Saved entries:
******************************

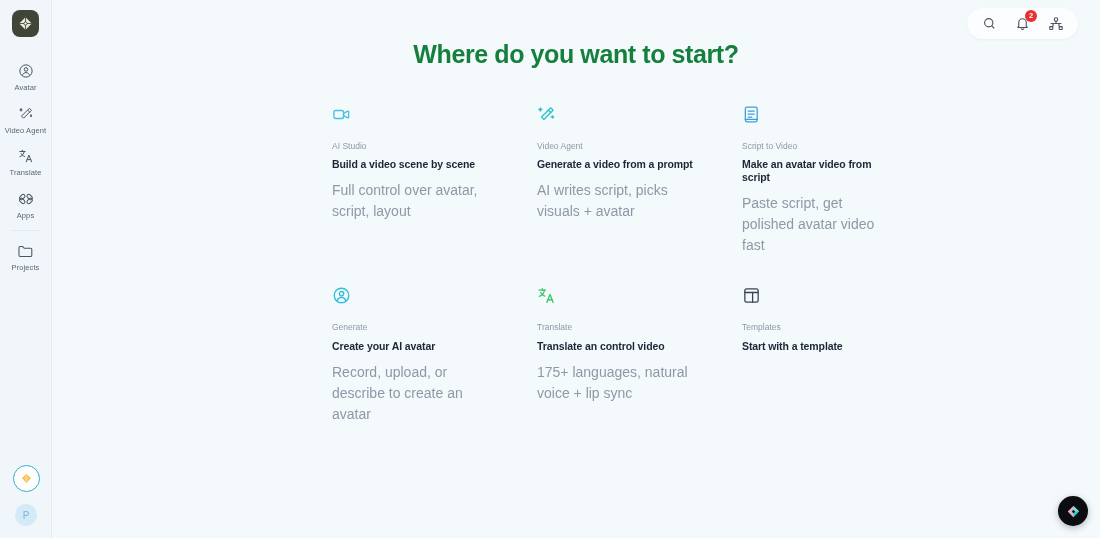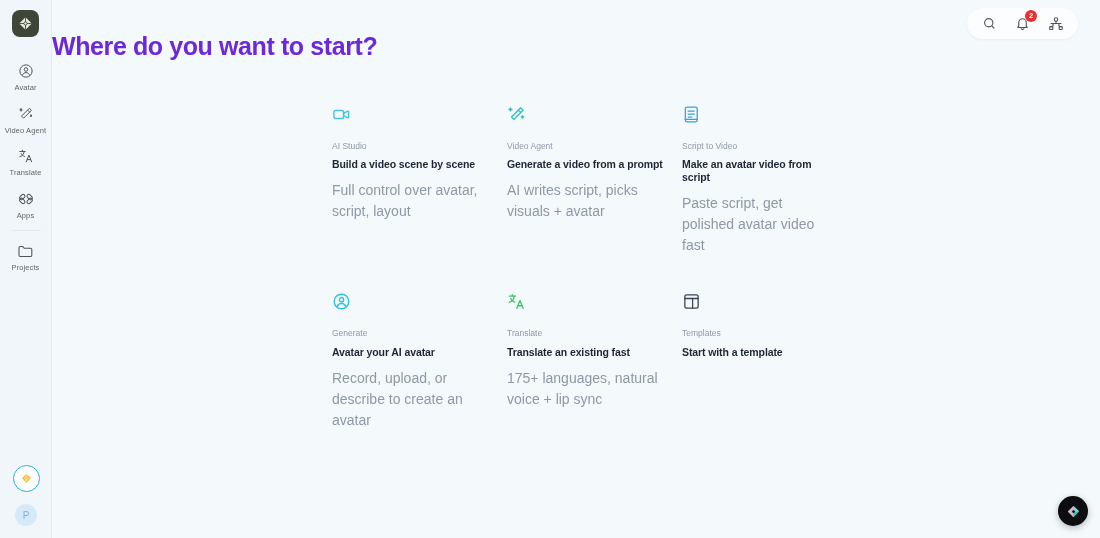"Where do you want to" .page-title { color: #6d28d9 -> #15803d; text-align: left -> center; top: 32px -> 40px }
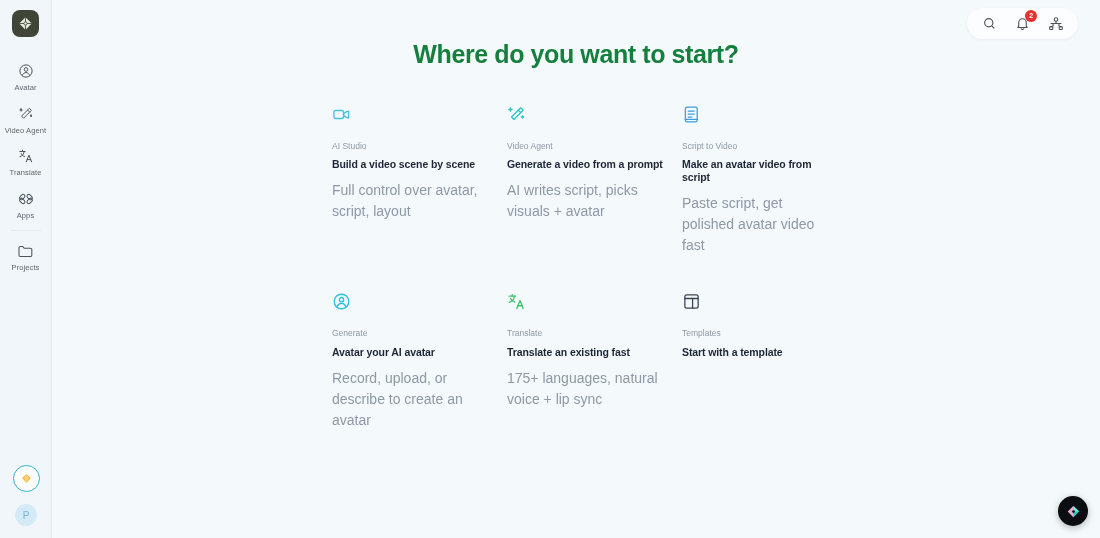"AI Studio" .cards { gap: none -> 30px }
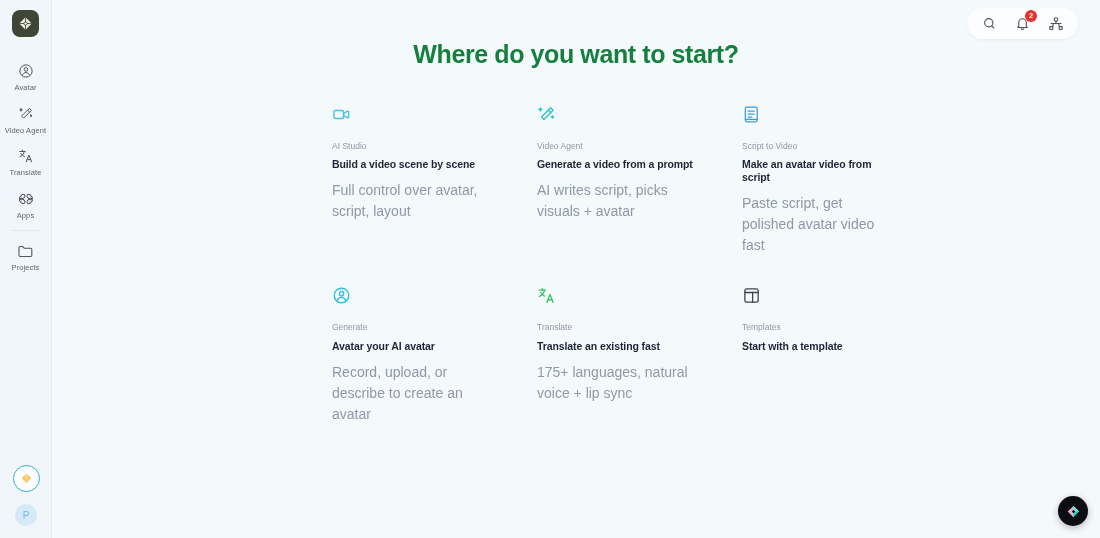"Avatar your AI avatar" div.card-title { text: Avatar -> Create }
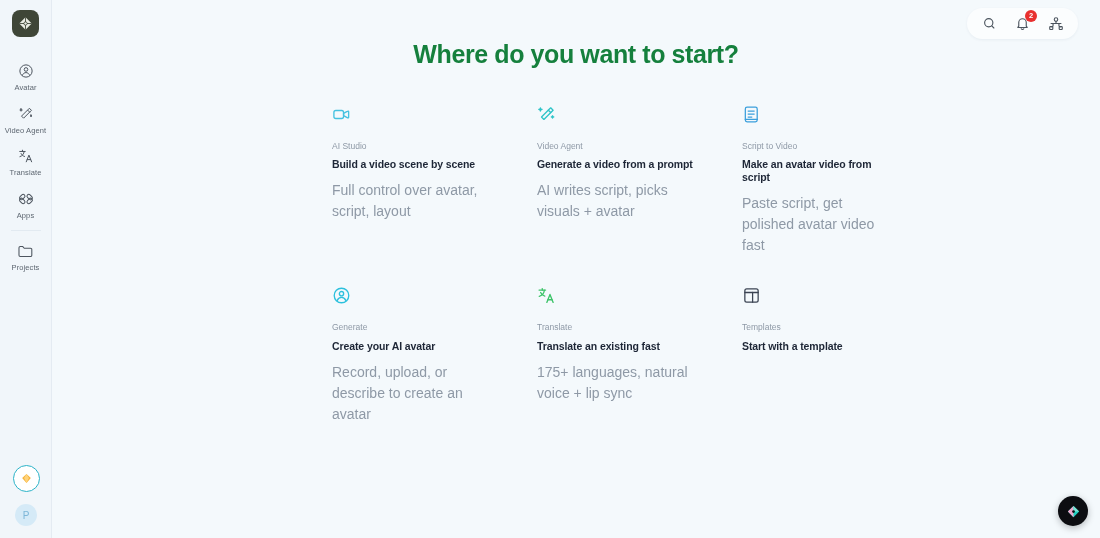"Translate an existing fast" div.card-title { text: existing fast -> control video }
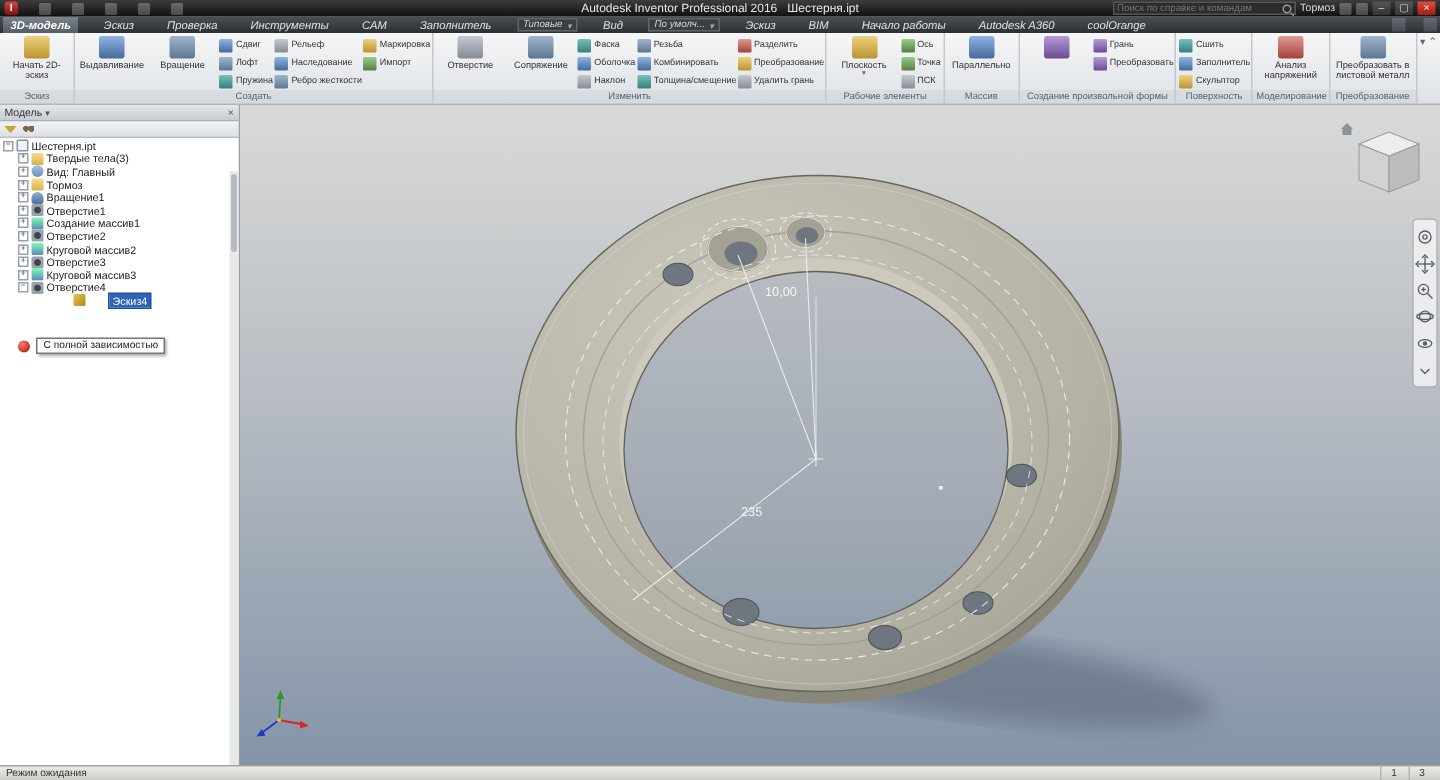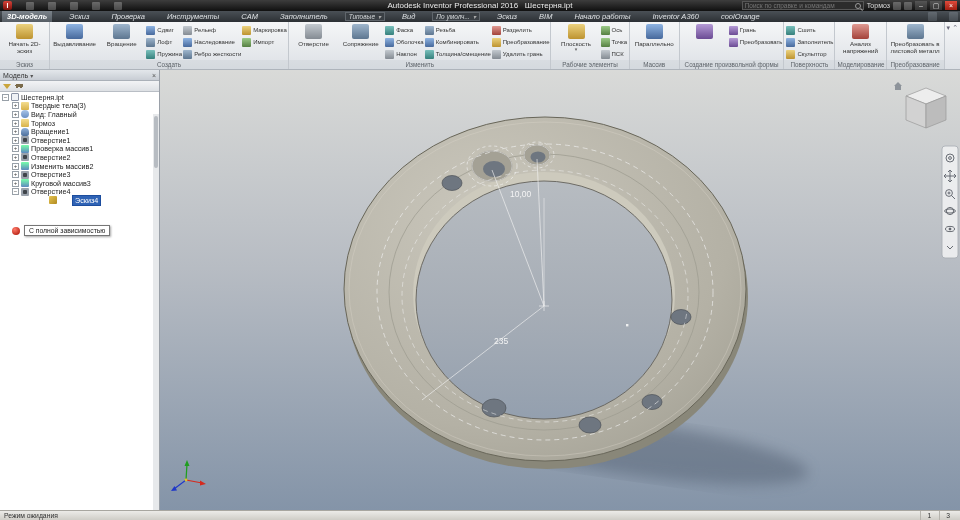"Inventor A360" div.tab { text: Inventor -> Autodesk }
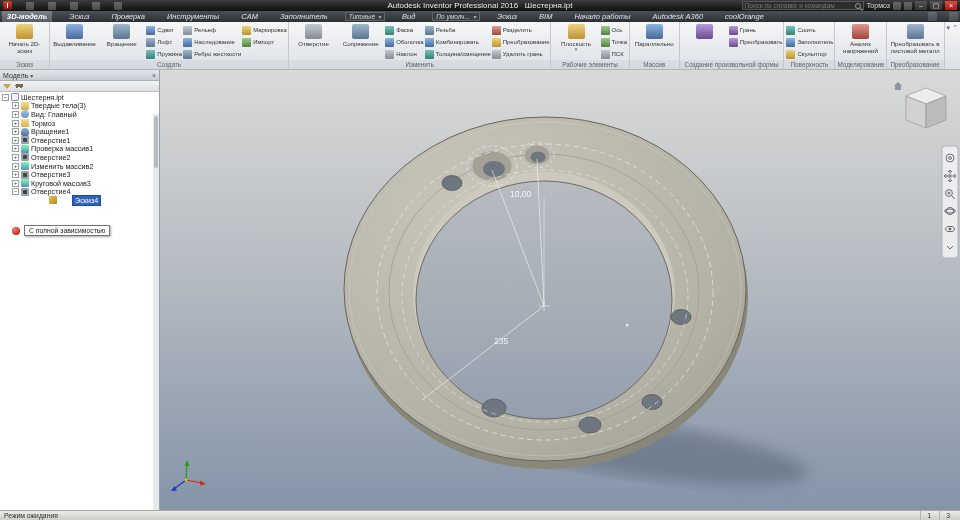"Проверка массив1" span { text: Проверка -> Создание }
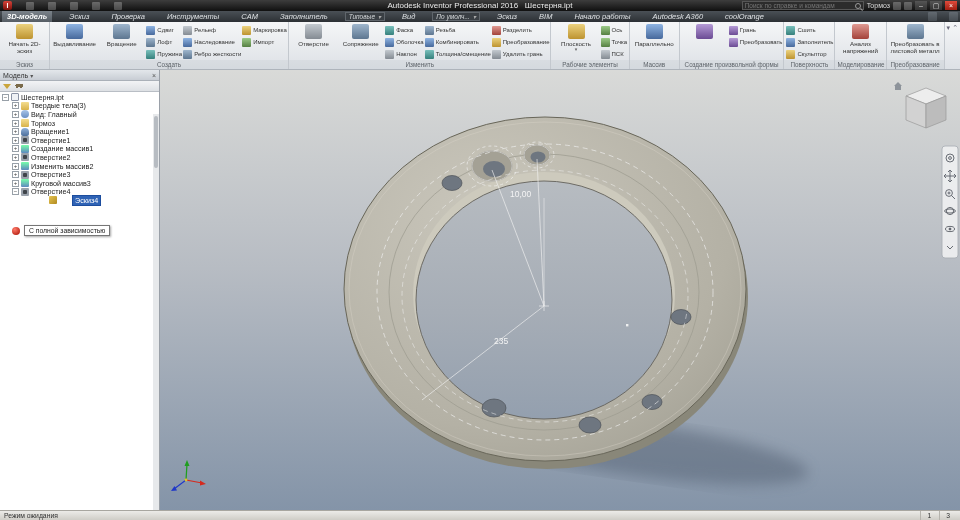"Изменить массив2" span { text: Изменить -> Круговой }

******************************

REQUIREMENT: From the first line to the last, write out the data above exactly. Omit the pictures.

WORKED SOLUTION:
"Where do you want to" .page-title { color: #6d28d9 -> #15803d; text-align: left -> center; top: 32px -> 40px }
"AI Studio" .cards { gap: none -> 30px }
"Avatar your AI avatar" div.card-title { text: Avatar -> Create }
"Translate an existing fast" div.card-title { text: existing fast -> control video }
"Inventor A360" div.tab { text: Inventor -> Autodesk }
"Проверка массив1" span { text: Проверка -> Создание }
"Изменить массив2" span { text: Изменить -> Круговой }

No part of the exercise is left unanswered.